2003 02 01 16 19 55 706

AuntMinnie.com is pleased to present Part I of a three-part series contributed by Foliage Software Systems on managing and improving medical software systems.

2003 02 01 16 19 55 706Recently the medical equipment market has been driven in the direction of increased segmentation. As a result, OEMs are designing each new product so that its core technology will serve a variety of target markets.

Whether the product is an imaging system with different capabilities intended for large hospitals, small hospitals, and physicians' offices, or a medical device targeted at office and in-home markets, the pressure to more effectively develop product lines is increasing.

Coupled with these market pressures are the financial realities associated with the process of developing complex products. Companies are looking to regain control of software development costs and increase the speed with which new software-based products can be introduced to the marketplace.

In order to meet these dynamics, companies have been stepping back to re-evaluate their overall product development strategies. While the concept of product line architectures has been in existence for some time, its increased importance over the past few years has made it the recipient of significant attention.

Historically, creation of the development strategies for product lines has been left to engineering departments, often resulting in strategies that are not always optimized for business efficiency. If proper analysis of the products is not performed before a development effort begins in earnest, the very real likelihood exists that the product line architecture will fail, with the result of a large impact in schedule and costs, with enormous lost opportunity.
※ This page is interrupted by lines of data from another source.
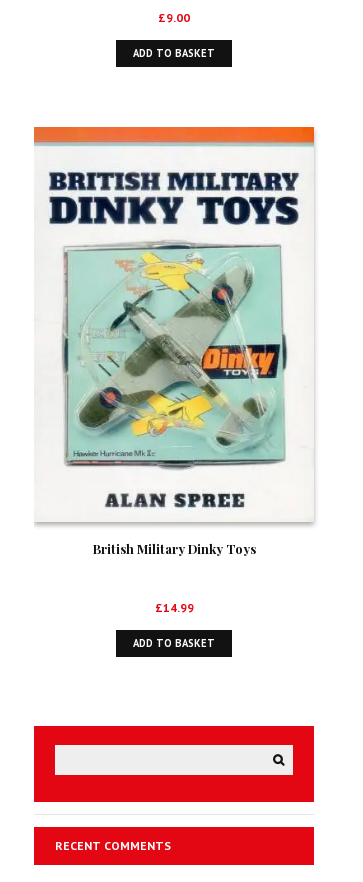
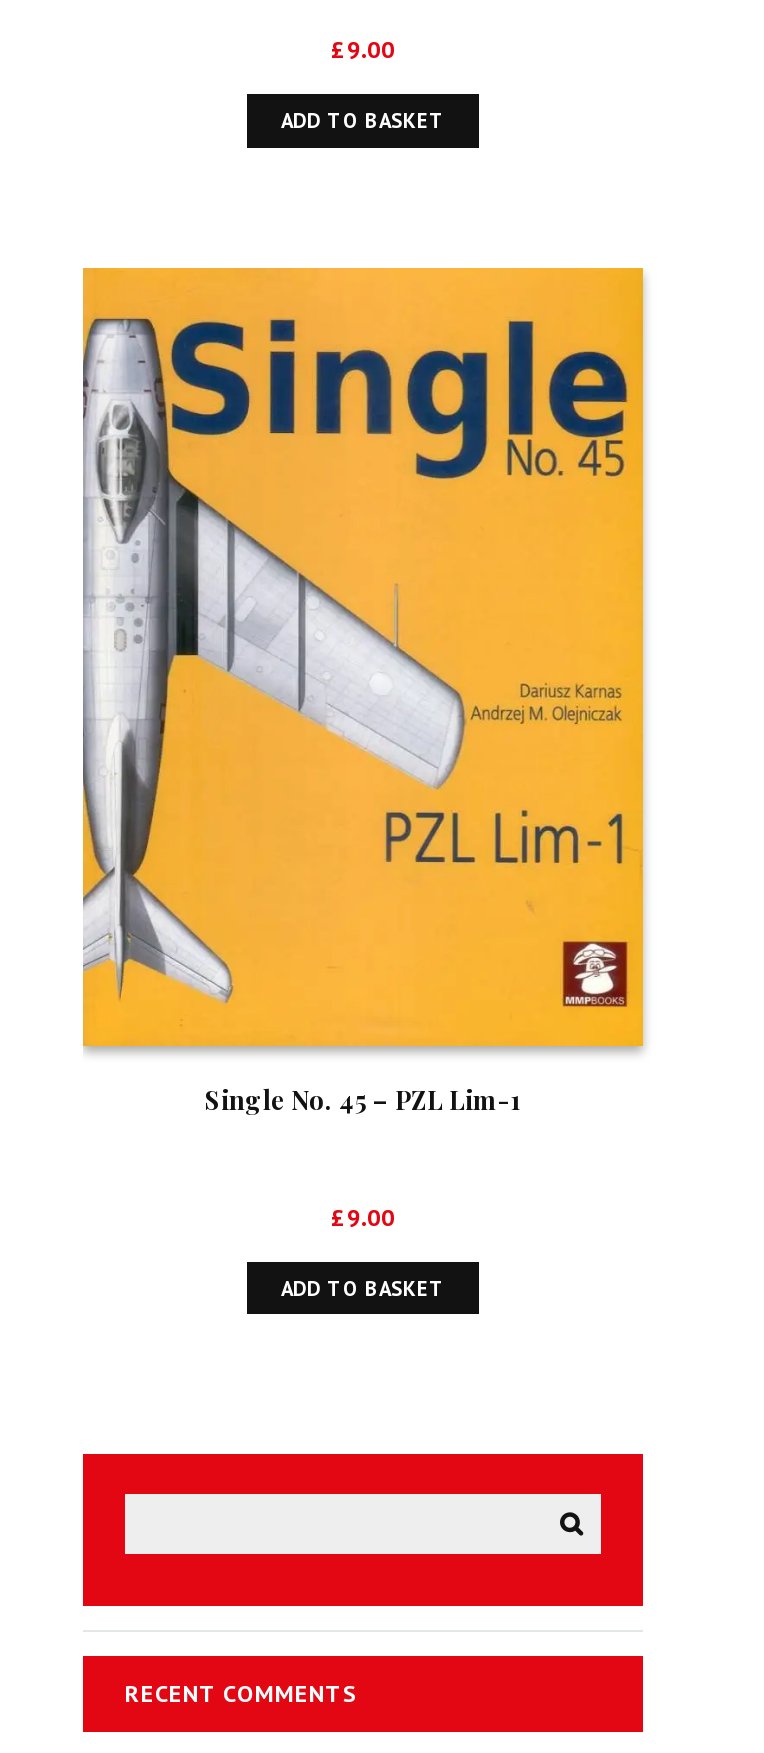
- [image]
- British Military Dinky Toys
+ [image]
+ Single No. 45 – PZL Lim-1

- £14.99
+ £9.00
In this series, we discuss the development of product line architectures from the perspective of executives and managers. We look at what does and does not constitute a product line, and we show how ineffectively executing a product line architecture strategy can have serious and long-term ramifications for the organization.

We also explore new techniques, with solid academic underpinnings, that have recently been developed to bring more control over the architecture design process. These techniques permit a more rigorous approach to the creation of product line architectures, resulting in significant improvements in efficiencies and a commensurate drop in development risk.

Software is a major investment for medical equipment companies. The development of a new software-based product can easily represent an investment of 10-20 person-years or more. With this level of investment, the product technology strategy of software development must specifically address two distinct business realities:

  • Software systems for single product lines must achieve a long life in order to generate a sufficient return on investment and meet customer expectations. These systems must support thousands of changes over a product’s lifetime.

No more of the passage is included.